- [WORK ITEM]:
If a line of the data below contains the string "method", copy it into your answer.

- Opening Delimiter -

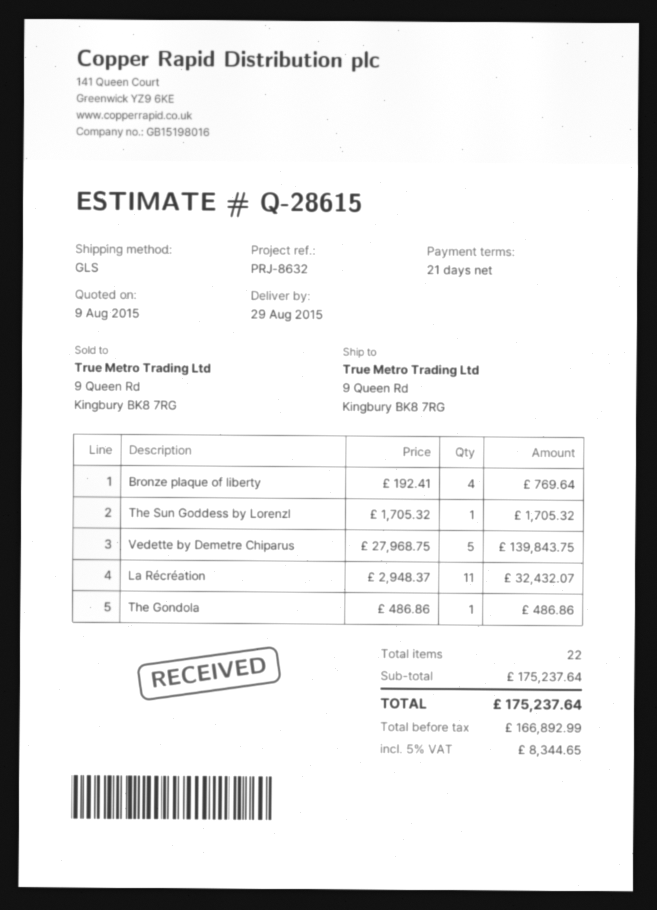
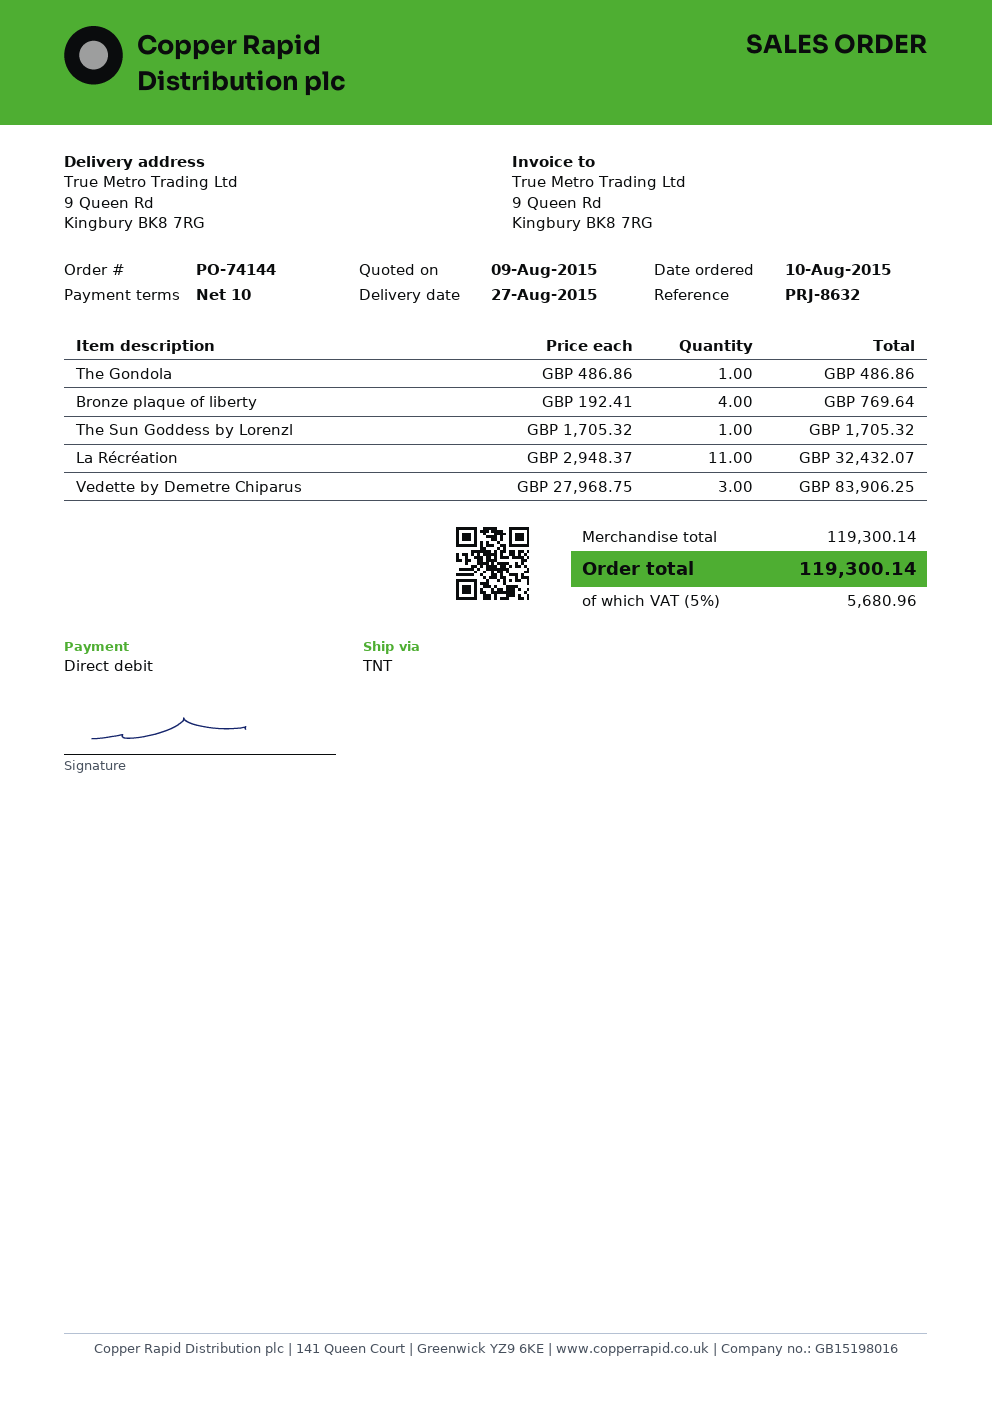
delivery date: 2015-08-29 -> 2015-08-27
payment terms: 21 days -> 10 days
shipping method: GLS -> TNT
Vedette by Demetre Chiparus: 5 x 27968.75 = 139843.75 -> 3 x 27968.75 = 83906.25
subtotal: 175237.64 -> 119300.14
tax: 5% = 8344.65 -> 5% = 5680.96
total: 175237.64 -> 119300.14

- Closing Delimiter -
- Opening Delimiter -

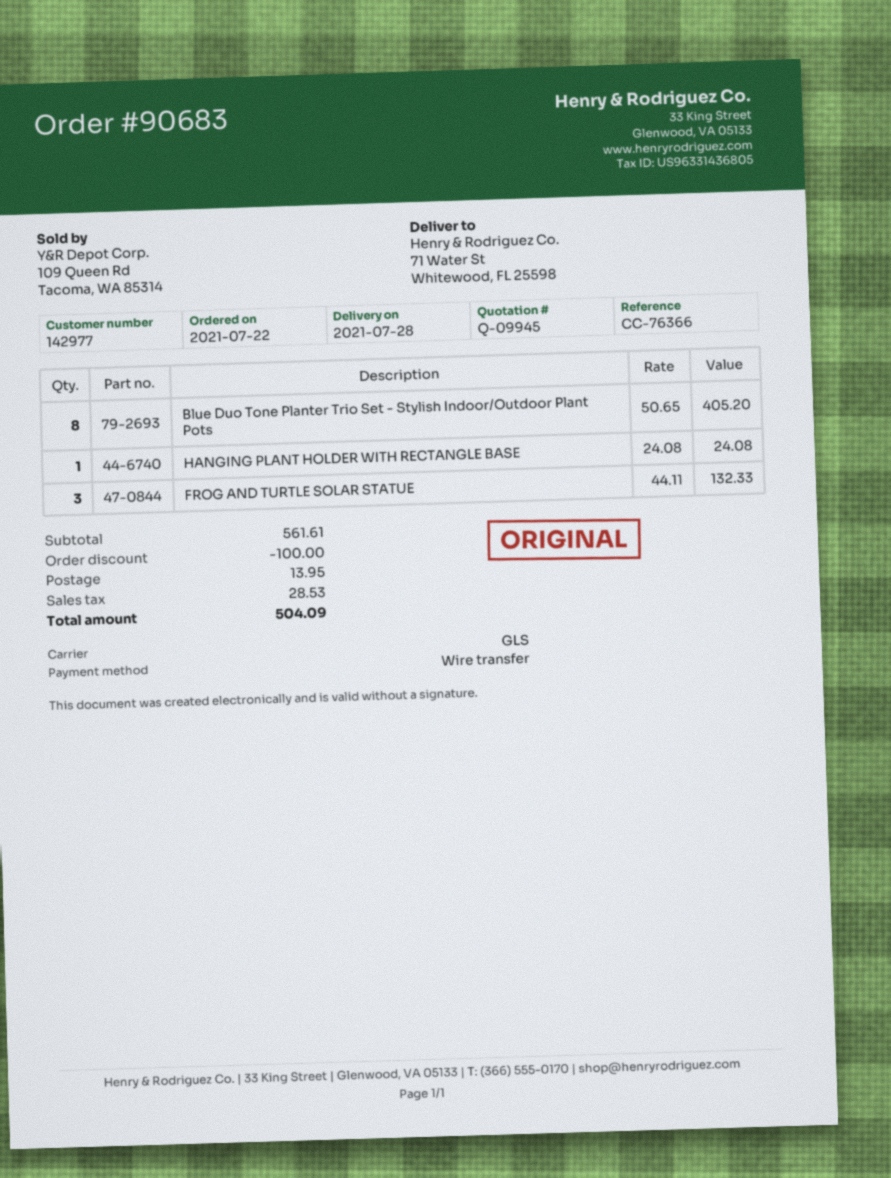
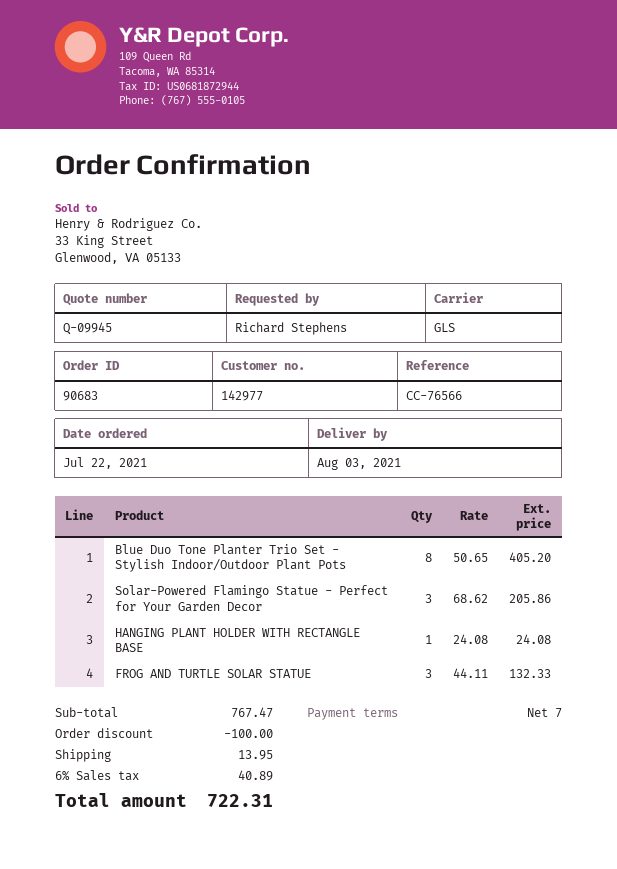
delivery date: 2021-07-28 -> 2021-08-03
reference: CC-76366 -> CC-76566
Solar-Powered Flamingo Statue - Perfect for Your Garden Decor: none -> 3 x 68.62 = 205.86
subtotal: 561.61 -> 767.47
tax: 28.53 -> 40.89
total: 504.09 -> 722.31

- Closing Delimiter -
- Opening Delimiter -

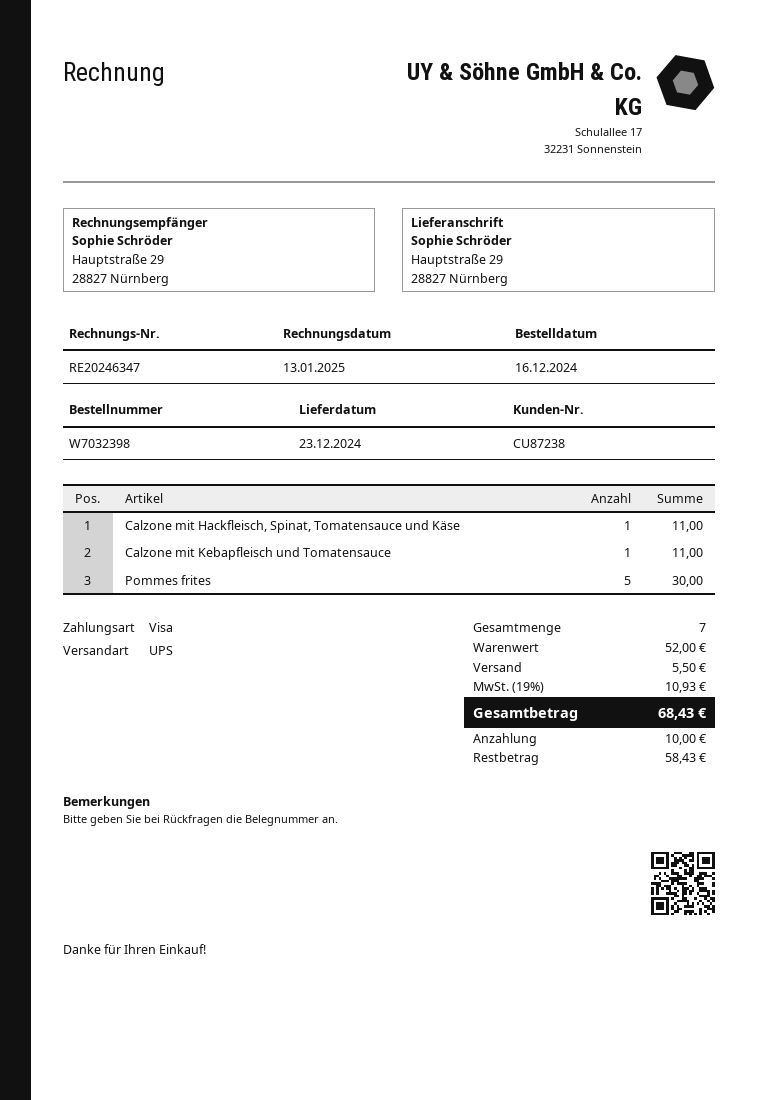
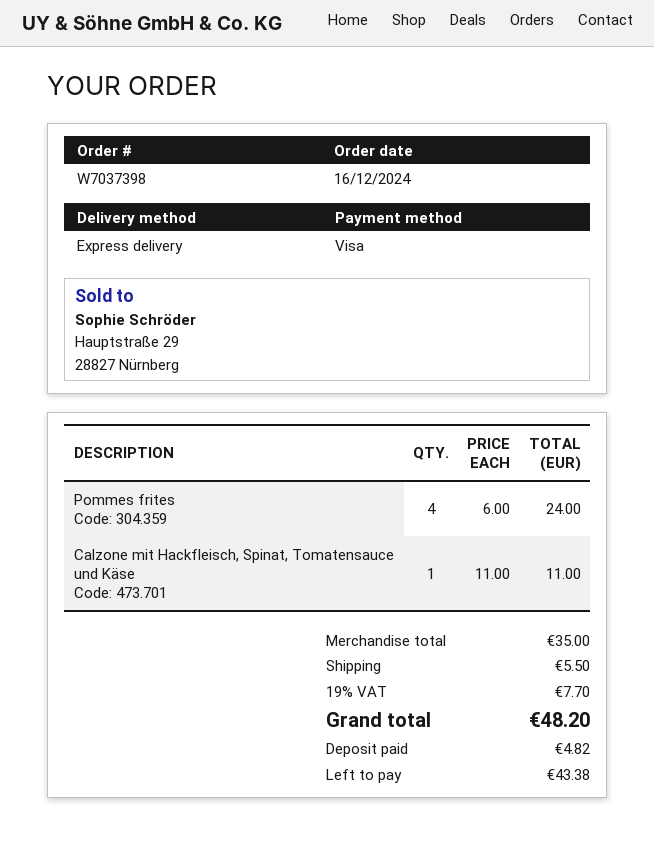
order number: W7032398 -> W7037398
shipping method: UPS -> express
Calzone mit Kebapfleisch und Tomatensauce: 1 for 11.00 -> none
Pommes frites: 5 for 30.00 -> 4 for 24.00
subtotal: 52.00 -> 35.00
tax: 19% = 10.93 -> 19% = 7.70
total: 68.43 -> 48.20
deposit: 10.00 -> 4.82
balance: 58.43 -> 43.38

- Closing Delimiter -

- [ANSWER TO THE PROBLEM]:
shipping method: GLS -> TNT
shipping method: UPS -> express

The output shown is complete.